Chef de famille divorcé, Monsieur Beiji se traîne sur le chantier naval du port de Sète, toujours proche des siens, malgré une vie familiale chaotique. Afin d'échapper à ce sentiment d'inutilité et d'échec qui l'habite, il décide de créer sa propre affaire : un restaurant. Néanmoins, son salaire insuffisant et irrégulier est loin de lui offrir les moyens de son ambition.

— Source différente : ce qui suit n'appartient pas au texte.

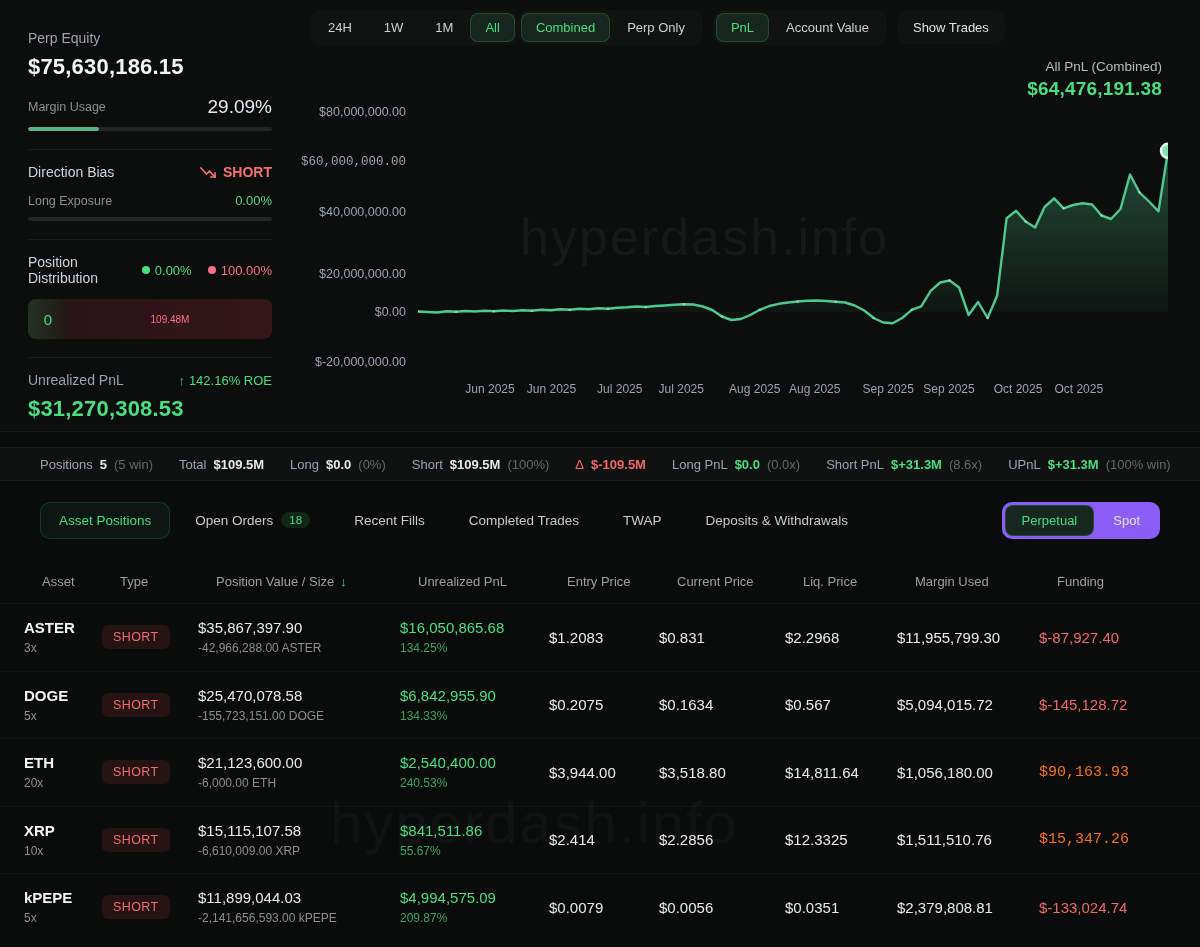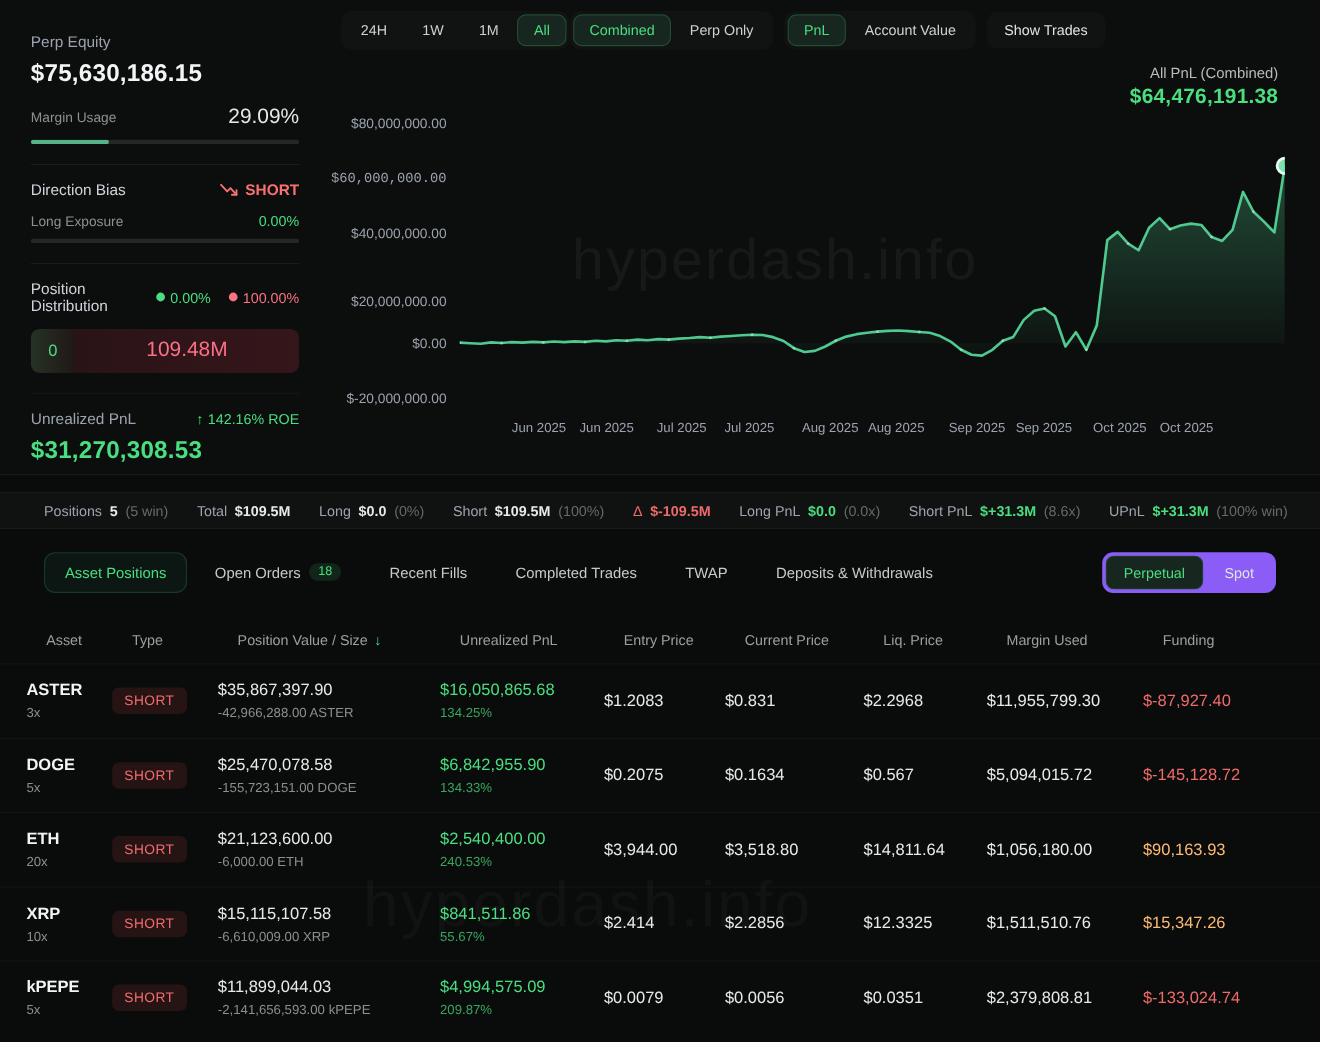--- a/index.html
+++ b/index.html
@@ -34,7 +34,7 @@
   .dist-long { width:40px; background:linear-gradient(90deg, rgba(74,222,128,.16), rgba(74,222,128,.03));
                display:flex; align-items:center; justify-content:center; color:#4ade80; font-size:15px; }
   .dist-short { flex:1; background:linear-gradient(90deg, rgba(244,63,94,.05), rgba(244,63,94,.10));
-                display:flex; align-items:center; justify-content:center; color:#fb7185; font-size:19px; }
+                display:flex; align-items:center; justify-content:center; color:#fb7185; font-size:10px; }
   .roe { color:#4ade80; font-size:13px; display:flex; align-items:center; gap:4px; }
 
   

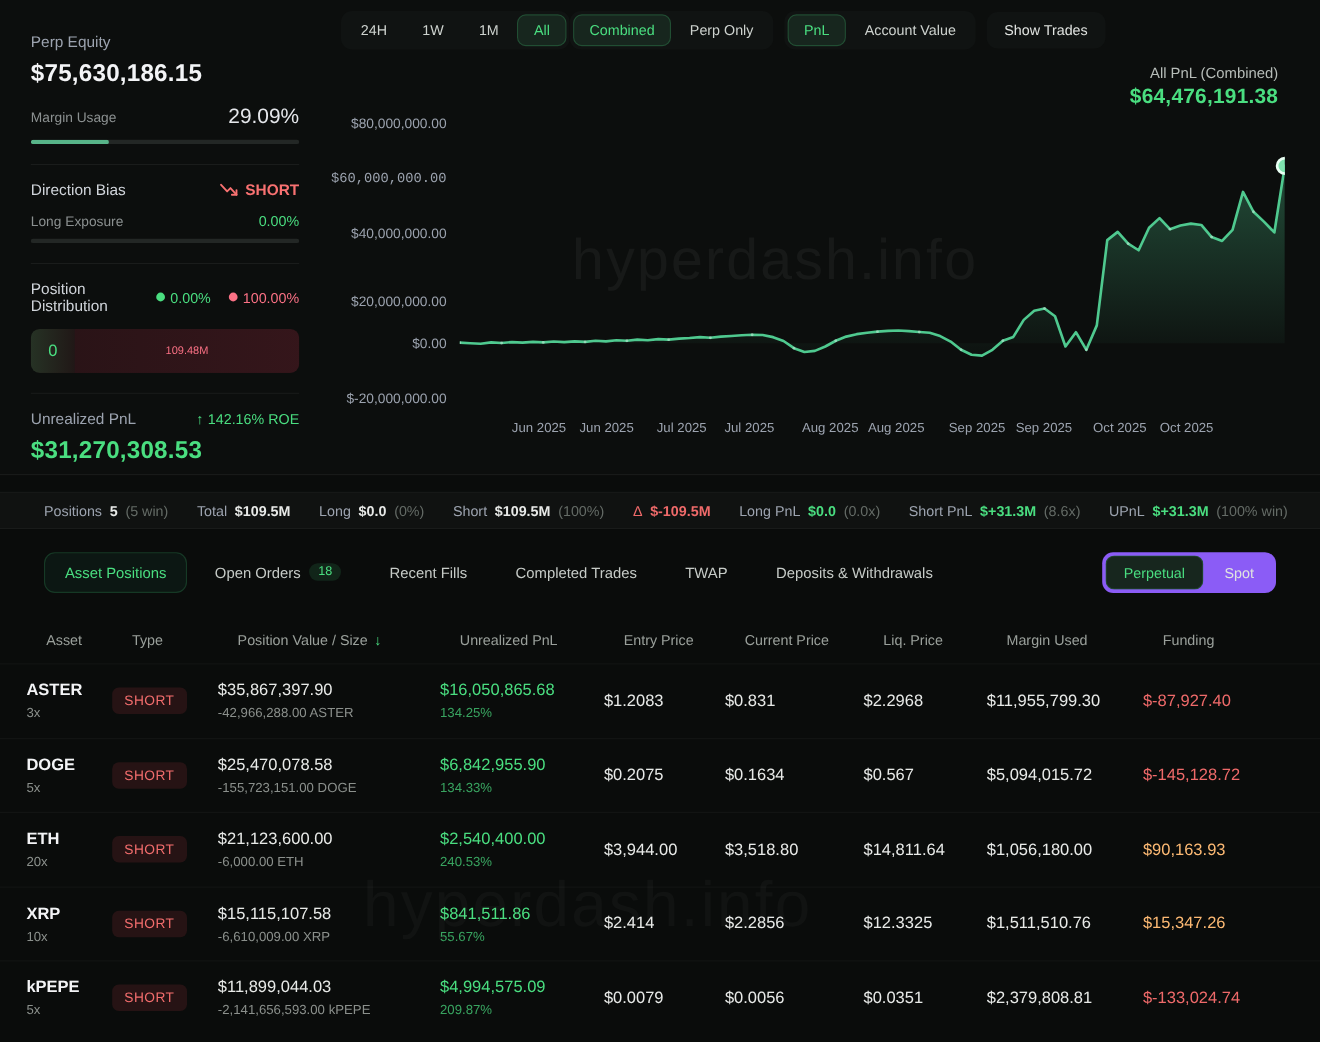--- a/index.html
+++ b/index.html
@@ -98,7 +98,7 @@
                 padding:5px 11px; border-radius:6px; }
   .upnl-main { font-size:15px; color:#4ade80; }
   .upnl-sub { font-size:12px; color:#4ade80; opacity:.72; margin-top:5px; }
-  .fund.green { color:#fdba74; } .fund.red { color:#ef6a6a; }
+  .fund.green { color:#f97316;font-family:Liberation Mono, monospace; } .fund.red { color:#ef6a6a; }
   .wm-table { left:330px; top:230px; font-size:58px; color:rgba(230,240,235,.035); }
 </style>
 </head>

Ce qui ne l'empêche pas d'en rêver, et ce rêve pourrait bientôt voir le jour...

Après L'Esquive, le réalisateur Abdellatif Kechiche revient sur les écrans et livre son long métrage le plus abouti. Une chronique familiale humaniste et touchante, littéralement illuminée par la prestation de sa comédienne principale Hafsia Herzi. Film maîtrisé de bout en bout, qui ne choisit jamais entre fatalisme résigné et lueur d'espoir, La Graine et le mulet est à mi-chemin du documentaire subtil et de la fable sensible, dressant avec pudeur le portrait touchant d'une famille française d'origine maghrébine. Prix du jury au dernier Festival de Venise, récompensé par les César du Meilleur film, du Meilleur réalisateur, du Meilleur scénario original et du Meilleur espoir féminin, La Graine et le mulet est une ode à la solidarité et à la famille. Un film aussi poignant qu'enthousiasmant en forme de plaidoyer décomplexé du droit à la différence.